Purchase this album: Amazon
THE SCENE: In 1992 Living Colour was surfing an unprecented wave as “America’s Favorite All-Black Rock Band™”. Their melding of social positivity and hard rock, combined with catchy lyrics, world-class musicianship and colourful imagery had led to gold records, hit singles, Grammy awards, sold-out tours, commercial fame and musical credibility. And then…the bass player quit. The next year brought a new bassist, a new vision and new dark album, the nihilistic Stain.
Unlike the hopefulness of their last two releases, Stain defines a unsettling, friendless landscape without happy endings.
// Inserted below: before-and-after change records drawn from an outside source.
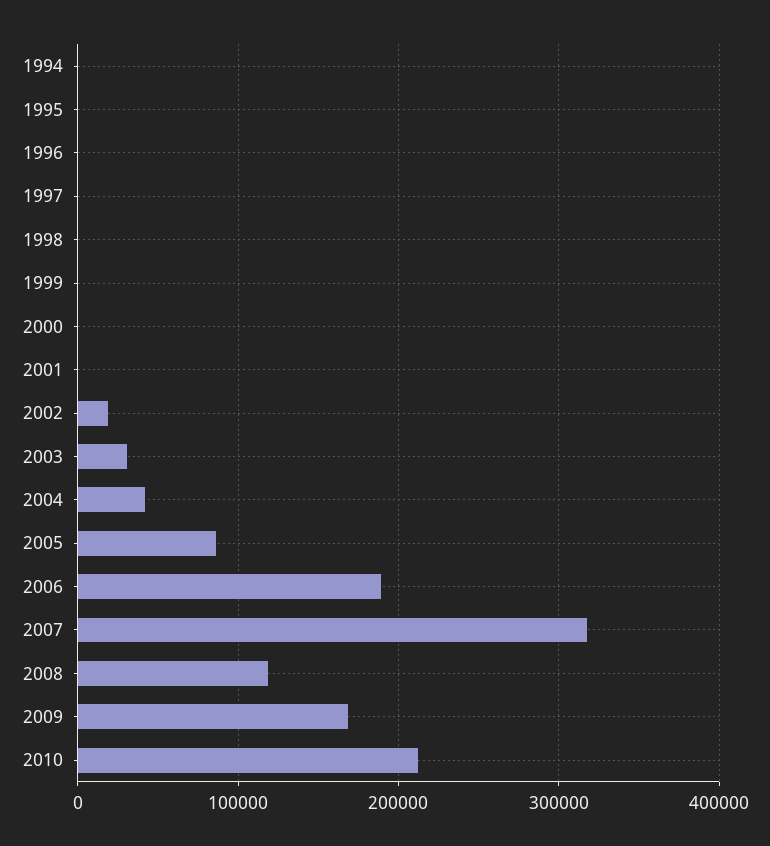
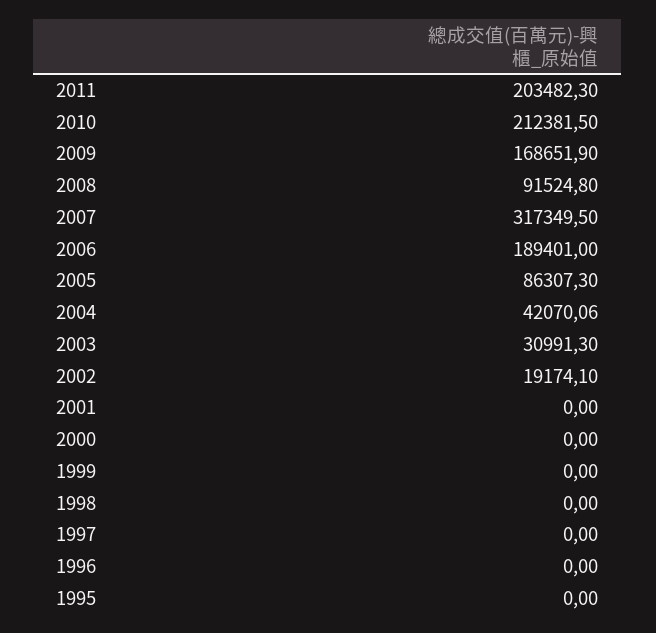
1994: 0 -> none
2008: 120000 -> 91524.8
2011: none -> 203482.3

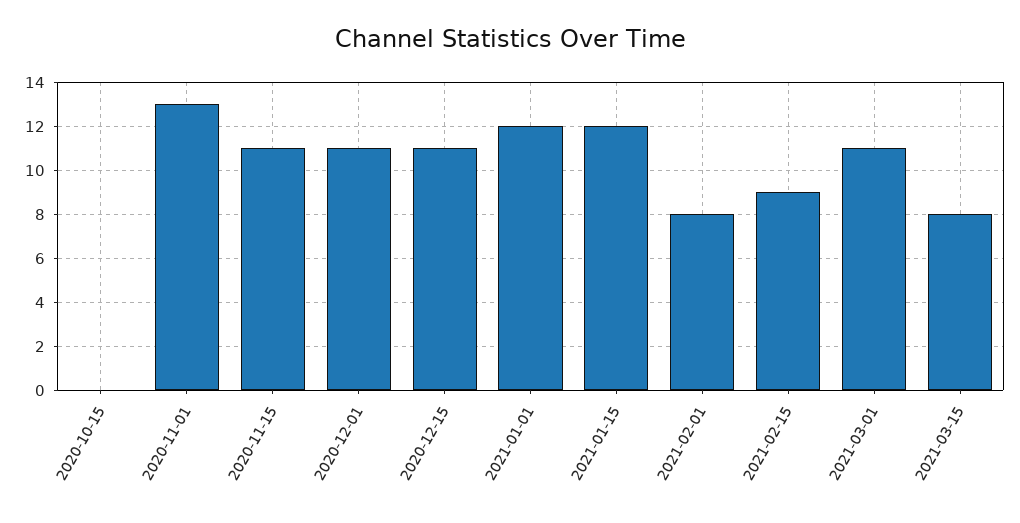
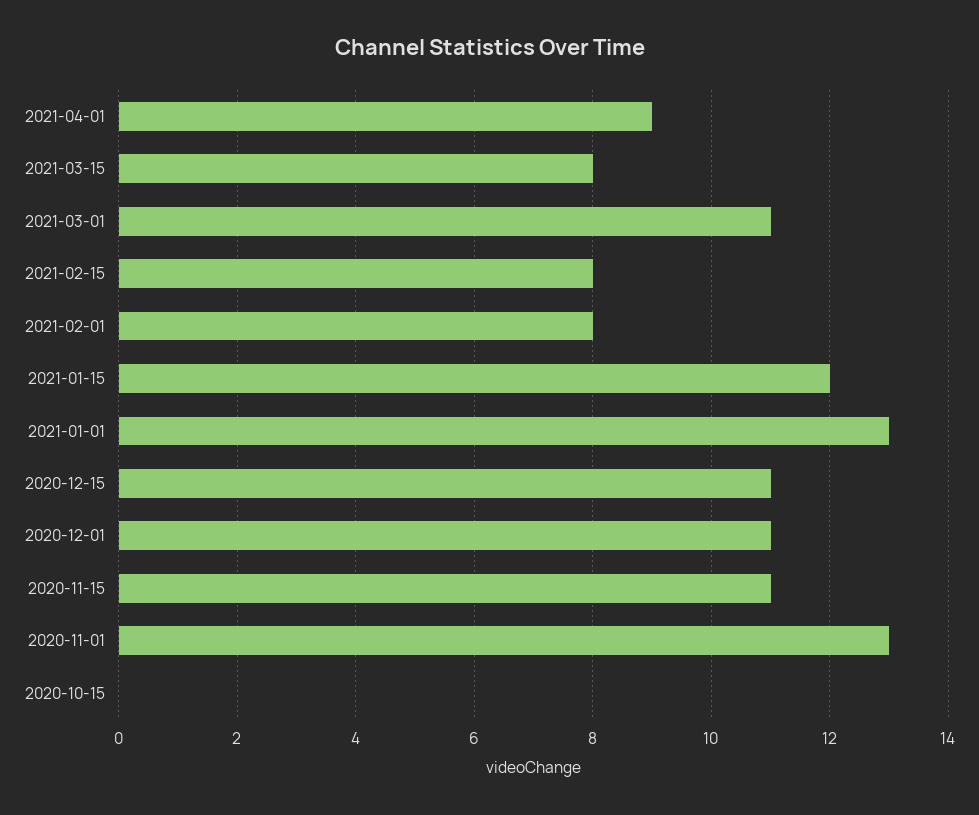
2021-01-01: 12 -> 13
2021-02-15: 9 -> 8
2021-04-01: none -> 9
Even the song titles burn with desolation: “Never Satisfied”, “Mind Your Own Business”, “Nothingness”. Always a sample-happy band, Living Colour now populated their metallic songs with bursts of atonal squawks and random found sounds, much like how crazy street people yell things at you right before they nod out from narcotics.
The characters that singer Corey Glover inhabits in these songs aren’t any more balanced, suffering from sexual discrimination and bipolar disorders (“Bi”), police brutality, (“This Little Pig”) and nervous exhaustion (“Go Away”). Racism haunts the victim of the combative “Auslander”, as he shrieks a duet against the assaultive melodies. The titular “Postman” is one step from going postal himself, muttering creepy revenge strategies:
Day in, day out, day in, day out
Chaos and carnage around me
Well I hear their shouts and cries
Well I laugh at the gut when they try to surround me
They won’t take me alive
Even the instrumentals get under one’s skin. “WTFF” is a brilliant glittery slice of claustrophobic hip-hop laced with fear, while “Hemp” is a contemplative eulogy to a dead mentor, whose graveled speaking voice wafts through the mix.
It’s ironic that an album about finality should result from what was essentially a new band.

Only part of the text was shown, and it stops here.